Kim Brooks’s book, Small Animals: Parenthood in the Age of Fear, shares extensive research proving the opposite of what these parents believe to be true. In fact, the author points out that incidents of child abduction have decreased significantly in the last twenty years and suggests that if we’d all just relax a little, we’d worry a lot less. But the book demonstrates that that isn’t so easy to do.

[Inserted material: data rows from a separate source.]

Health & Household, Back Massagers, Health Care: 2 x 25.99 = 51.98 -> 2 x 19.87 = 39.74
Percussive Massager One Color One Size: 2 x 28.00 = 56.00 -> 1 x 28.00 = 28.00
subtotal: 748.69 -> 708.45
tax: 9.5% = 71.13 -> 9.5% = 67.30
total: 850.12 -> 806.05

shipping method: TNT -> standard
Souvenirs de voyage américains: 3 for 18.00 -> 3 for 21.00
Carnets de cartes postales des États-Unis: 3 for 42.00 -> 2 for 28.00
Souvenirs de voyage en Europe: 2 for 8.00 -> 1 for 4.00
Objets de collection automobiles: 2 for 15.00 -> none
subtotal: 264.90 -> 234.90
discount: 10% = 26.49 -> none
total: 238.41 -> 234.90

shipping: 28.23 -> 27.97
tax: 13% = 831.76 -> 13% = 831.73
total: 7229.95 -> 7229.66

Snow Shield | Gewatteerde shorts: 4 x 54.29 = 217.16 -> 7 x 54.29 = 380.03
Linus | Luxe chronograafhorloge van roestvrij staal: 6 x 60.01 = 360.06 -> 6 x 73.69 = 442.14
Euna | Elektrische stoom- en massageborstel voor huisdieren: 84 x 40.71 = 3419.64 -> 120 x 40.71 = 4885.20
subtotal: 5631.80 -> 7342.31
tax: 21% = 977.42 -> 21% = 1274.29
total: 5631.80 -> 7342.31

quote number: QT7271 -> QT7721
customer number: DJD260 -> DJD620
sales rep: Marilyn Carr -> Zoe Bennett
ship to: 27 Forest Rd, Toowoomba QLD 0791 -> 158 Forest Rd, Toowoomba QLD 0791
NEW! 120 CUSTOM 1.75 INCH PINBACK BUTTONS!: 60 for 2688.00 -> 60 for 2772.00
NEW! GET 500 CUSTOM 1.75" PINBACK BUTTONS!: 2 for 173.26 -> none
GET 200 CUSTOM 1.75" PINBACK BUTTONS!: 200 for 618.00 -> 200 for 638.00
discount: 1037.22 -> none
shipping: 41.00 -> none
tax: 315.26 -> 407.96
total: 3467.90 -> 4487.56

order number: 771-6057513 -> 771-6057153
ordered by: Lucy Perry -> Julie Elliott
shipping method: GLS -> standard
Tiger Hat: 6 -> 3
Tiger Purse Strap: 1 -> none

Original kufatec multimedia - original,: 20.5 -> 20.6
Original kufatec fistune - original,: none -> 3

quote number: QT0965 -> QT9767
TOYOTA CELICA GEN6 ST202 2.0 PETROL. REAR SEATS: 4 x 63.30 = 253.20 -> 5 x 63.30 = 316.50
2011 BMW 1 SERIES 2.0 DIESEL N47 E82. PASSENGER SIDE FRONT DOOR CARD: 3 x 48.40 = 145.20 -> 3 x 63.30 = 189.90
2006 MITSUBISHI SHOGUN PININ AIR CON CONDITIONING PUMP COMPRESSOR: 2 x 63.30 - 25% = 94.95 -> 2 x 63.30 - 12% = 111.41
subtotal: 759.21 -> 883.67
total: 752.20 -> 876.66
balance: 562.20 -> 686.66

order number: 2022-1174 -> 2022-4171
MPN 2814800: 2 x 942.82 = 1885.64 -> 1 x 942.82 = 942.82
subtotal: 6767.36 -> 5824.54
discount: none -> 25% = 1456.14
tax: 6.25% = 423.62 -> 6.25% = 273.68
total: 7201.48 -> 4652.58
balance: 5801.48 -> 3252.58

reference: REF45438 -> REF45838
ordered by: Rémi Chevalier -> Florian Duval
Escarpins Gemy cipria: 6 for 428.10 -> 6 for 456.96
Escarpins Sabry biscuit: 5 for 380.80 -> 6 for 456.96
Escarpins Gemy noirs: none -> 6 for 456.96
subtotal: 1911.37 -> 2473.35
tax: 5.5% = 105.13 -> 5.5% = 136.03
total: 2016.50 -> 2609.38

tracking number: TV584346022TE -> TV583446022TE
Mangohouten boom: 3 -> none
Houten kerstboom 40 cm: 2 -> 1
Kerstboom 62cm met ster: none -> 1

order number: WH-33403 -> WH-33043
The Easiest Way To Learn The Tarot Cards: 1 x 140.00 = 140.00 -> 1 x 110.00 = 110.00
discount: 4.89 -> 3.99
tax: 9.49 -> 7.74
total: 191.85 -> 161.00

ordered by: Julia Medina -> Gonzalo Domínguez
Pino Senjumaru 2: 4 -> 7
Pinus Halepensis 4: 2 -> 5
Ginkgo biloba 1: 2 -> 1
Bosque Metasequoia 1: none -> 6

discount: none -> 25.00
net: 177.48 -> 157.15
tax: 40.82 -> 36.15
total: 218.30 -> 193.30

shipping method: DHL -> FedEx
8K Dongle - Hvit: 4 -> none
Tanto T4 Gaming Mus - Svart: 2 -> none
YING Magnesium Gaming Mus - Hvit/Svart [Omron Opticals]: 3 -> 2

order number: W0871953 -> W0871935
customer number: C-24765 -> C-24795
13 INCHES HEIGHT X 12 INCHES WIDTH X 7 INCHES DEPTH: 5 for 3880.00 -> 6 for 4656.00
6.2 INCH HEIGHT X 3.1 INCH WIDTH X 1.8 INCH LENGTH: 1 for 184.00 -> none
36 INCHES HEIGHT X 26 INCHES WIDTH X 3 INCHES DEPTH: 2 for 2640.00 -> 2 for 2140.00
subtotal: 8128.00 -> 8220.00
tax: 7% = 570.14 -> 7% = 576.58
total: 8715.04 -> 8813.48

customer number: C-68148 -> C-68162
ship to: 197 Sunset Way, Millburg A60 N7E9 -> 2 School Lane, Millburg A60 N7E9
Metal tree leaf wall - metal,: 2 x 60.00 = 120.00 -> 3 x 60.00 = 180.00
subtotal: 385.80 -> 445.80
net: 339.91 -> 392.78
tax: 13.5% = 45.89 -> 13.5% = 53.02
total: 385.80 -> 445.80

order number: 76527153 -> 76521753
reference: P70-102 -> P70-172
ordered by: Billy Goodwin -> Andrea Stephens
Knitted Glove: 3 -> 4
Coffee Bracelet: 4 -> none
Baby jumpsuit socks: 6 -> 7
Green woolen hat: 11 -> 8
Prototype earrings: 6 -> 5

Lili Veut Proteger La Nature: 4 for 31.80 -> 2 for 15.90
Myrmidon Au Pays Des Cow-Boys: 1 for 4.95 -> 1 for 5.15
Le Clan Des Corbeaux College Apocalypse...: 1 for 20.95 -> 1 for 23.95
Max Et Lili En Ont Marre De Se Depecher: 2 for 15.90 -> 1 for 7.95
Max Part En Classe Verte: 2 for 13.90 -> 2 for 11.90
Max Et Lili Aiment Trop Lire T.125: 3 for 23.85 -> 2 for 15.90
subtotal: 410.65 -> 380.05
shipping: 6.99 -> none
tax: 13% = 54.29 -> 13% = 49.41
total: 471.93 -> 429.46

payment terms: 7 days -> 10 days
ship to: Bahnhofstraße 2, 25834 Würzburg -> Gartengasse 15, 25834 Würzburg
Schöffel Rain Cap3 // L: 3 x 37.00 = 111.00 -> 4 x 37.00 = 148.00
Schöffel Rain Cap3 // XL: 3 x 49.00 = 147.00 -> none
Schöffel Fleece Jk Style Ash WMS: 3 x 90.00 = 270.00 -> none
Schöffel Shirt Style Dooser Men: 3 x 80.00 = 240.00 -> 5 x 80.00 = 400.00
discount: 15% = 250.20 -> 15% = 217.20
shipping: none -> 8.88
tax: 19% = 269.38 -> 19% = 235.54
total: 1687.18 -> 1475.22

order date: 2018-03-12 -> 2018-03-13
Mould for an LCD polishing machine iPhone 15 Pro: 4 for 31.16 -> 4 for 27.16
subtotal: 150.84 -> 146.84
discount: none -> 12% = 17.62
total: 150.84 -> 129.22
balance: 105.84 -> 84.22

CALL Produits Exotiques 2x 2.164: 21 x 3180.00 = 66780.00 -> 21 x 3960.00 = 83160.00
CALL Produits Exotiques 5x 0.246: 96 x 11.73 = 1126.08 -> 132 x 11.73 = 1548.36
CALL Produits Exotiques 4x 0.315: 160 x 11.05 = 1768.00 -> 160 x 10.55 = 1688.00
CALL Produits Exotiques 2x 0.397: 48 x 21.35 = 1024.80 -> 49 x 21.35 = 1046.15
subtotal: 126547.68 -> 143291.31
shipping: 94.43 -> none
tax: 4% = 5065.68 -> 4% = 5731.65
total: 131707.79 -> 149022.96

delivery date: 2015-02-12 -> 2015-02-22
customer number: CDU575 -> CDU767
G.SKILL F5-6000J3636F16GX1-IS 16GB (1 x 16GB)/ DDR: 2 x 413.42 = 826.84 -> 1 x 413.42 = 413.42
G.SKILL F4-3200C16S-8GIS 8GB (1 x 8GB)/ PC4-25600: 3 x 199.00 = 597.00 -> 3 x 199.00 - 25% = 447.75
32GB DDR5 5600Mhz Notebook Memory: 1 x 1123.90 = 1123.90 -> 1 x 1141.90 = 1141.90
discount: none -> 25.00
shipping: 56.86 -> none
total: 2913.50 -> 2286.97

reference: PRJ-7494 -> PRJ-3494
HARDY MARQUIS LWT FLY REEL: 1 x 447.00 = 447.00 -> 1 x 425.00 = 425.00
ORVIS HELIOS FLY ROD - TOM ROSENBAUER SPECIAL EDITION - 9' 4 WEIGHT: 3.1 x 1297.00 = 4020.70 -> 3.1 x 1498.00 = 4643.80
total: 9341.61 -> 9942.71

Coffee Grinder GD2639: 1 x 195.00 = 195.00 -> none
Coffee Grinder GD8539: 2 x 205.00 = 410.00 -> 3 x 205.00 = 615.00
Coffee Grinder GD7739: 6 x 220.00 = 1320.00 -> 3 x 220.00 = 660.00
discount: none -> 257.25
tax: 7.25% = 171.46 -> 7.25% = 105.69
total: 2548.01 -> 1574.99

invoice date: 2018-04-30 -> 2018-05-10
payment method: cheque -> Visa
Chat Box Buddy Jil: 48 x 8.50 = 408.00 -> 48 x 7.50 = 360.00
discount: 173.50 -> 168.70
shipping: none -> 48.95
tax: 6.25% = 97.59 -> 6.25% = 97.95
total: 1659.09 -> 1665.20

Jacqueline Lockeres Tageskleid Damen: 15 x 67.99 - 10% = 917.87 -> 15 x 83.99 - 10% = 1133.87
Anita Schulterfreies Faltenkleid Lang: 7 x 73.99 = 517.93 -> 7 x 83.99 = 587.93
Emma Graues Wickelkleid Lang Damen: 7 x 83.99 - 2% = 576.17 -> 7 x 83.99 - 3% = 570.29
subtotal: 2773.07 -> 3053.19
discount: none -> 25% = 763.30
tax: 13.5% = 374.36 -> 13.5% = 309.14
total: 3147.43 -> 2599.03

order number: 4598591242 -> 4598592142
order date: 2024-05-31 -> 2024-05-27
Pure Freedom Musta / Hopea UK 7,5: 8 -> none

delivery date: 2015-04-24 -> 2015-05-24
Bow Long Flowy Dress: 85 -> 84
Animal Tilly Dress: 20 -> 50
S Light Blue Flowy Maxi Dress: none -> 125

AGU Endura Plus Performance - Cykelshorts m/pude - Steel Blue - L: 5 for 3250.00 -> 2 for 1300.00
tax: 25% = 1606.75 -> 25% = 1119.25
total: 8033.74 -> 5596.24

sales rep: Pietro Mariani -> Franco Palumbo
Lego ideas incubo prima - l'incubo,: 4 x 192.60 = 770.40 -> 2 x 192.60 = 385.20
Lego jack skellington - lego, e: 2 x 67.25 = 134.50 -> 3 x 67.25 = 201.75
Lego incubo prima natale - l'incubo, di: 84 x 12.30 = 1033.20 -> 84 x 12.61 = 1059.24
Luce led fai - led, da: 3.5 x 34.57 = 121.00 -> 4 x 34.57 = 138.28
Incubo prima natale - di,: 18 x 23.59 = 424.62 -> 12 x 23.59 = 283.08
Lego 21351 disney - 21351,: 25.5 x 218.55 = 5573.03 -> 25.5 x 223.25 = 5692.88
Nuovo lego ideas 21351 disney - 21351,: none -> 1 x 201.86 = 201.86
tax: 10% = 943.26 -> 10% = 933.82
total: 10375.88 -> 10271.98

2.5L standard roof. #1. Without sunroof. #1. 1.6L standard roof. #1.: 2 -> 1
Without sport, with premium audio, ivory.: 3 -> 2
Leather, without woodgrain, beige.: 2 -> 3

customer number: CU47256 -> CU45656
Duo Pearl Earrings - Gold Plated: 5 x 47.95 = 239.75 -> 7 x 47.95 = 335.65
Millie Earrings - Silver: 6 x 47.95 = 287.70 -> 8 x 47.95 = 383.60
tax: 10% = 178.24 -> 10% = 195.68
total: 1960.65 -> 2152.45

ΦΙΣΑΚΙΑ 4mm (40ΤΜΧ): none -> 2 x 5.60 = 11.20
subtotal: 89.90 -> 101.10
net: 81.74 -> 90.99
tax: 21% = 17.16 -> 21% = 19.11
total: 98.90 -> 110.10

Brooks first wrote about parenting in fearful times in her June 4, 2014 Salon essay titled “The day I left my son in the car.” That day, Brooks, a self-proclaimed “uncritical consumer of anxiety,” was forced to look at American parenting culture through a whole new lens when she was arrested for leaving her four-year-old son alone in a locked car. What happened to her in the parking lot of a Virginia Target store inspired Brooks’s research into the modern culture of fear.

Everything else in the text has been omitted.